What is expected:
Reproduce only the lines that run from the line with "(256, 863) none" to the last line of the material, both ends included, exactly as they appear.
** Opening Data provided block **
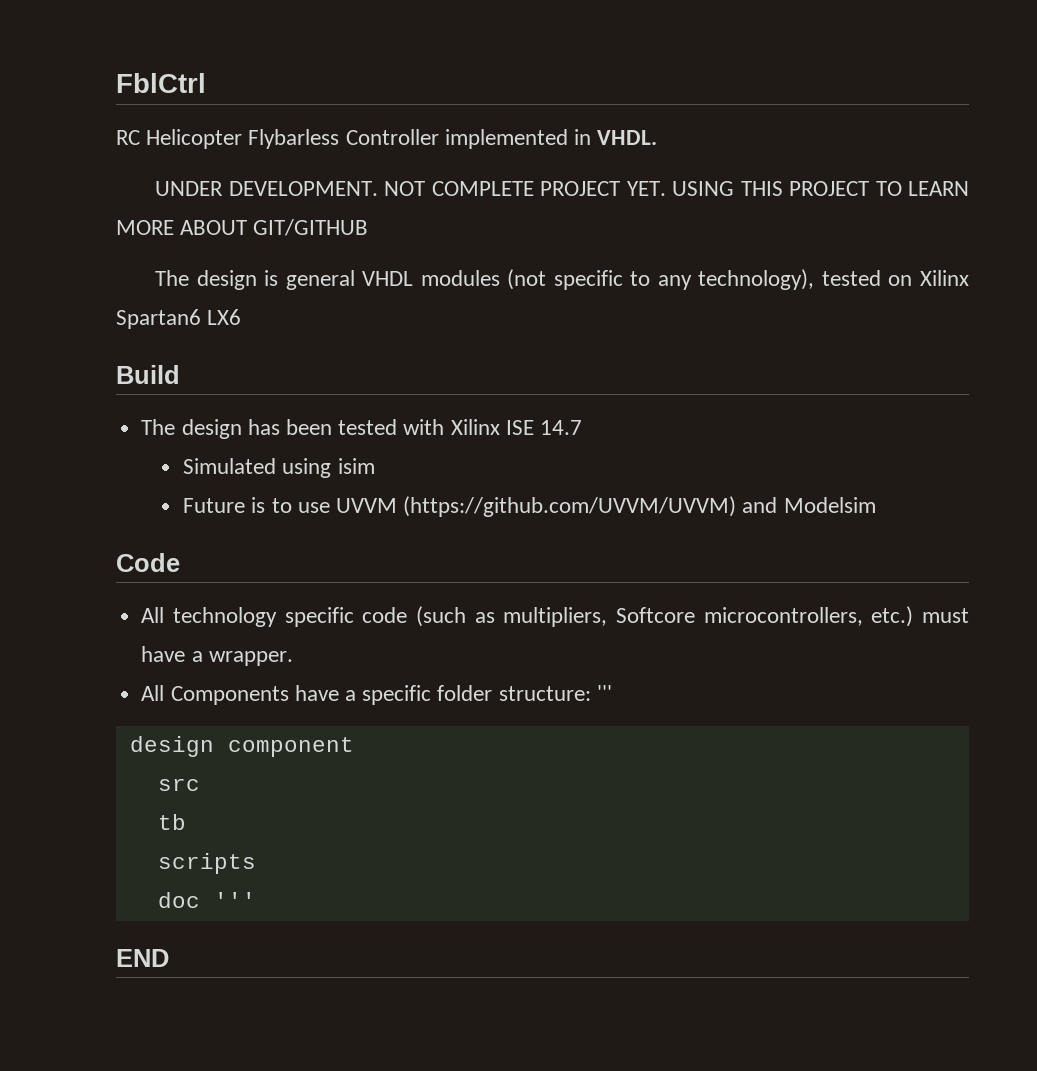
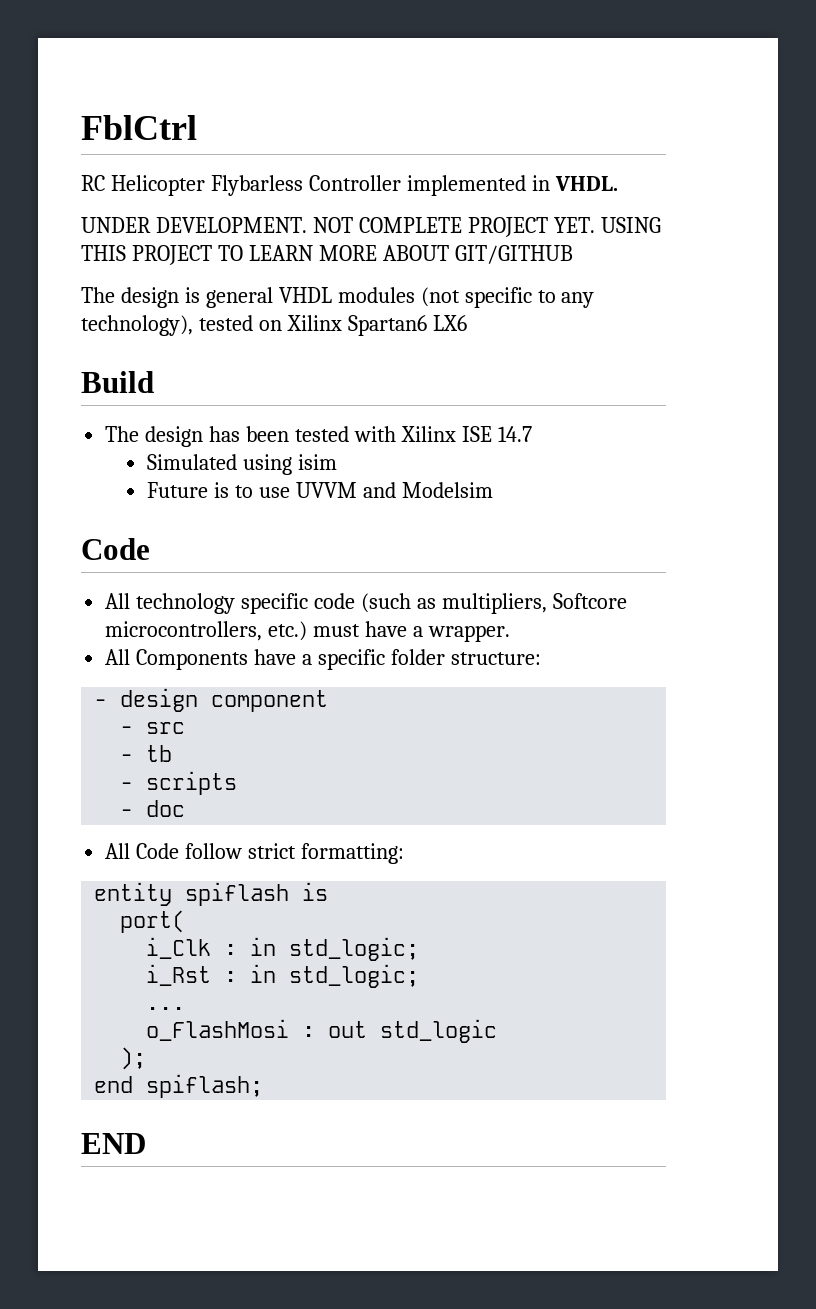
[403,496,737,517] (https://github.com/UVVM/UVVM) -> (357, 490) none
[596,685,612,701] ''' // -> [94,699,108,707] // -
(354, 747) none -> [120,726,134,734] -
(200, 784) none -> [120,754,134,762] -
(186, 822) none -> [120,782,134,790] -
(256, 863) none -> [120,809,134,817] -
[213,892,256,908] ''' -> [105,843,404,864] [94,882,329,906] [120,910,186,933] [146,937,420,961] [146,964,420,988] [146,1007,186,1010] [146,1019,498,1043] [120,1047,147,1070] [94,1074,264,1098] // All Code follow strict formatting: // entity spiflash is // port( // i_Clk : in std_logic; // i_Rst : in std_logic; // ... // o_FlashMosi : out std_logic // ); // end spiflash;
** Closing Data provided block **
Answer for this exercise:
(256, 863) none -> [120,809,134,817] -
[213,892,256,908] ''' -> [105,843,404,864] [94,882,329,906] [120,910,186,933] [146,937,420,961] [146,964,420,988] [146,1007,186,1010] [146,1019,498,1043] [120,1047,147,1070] [94,1074,264,1098] // All Code follow strict formatting: // entity spiflash is // port( // i_Clk : in std_logic; // i_Rst : in std_logic; // ... // o_FlashMosi : out std_logic // ); // end spiflash;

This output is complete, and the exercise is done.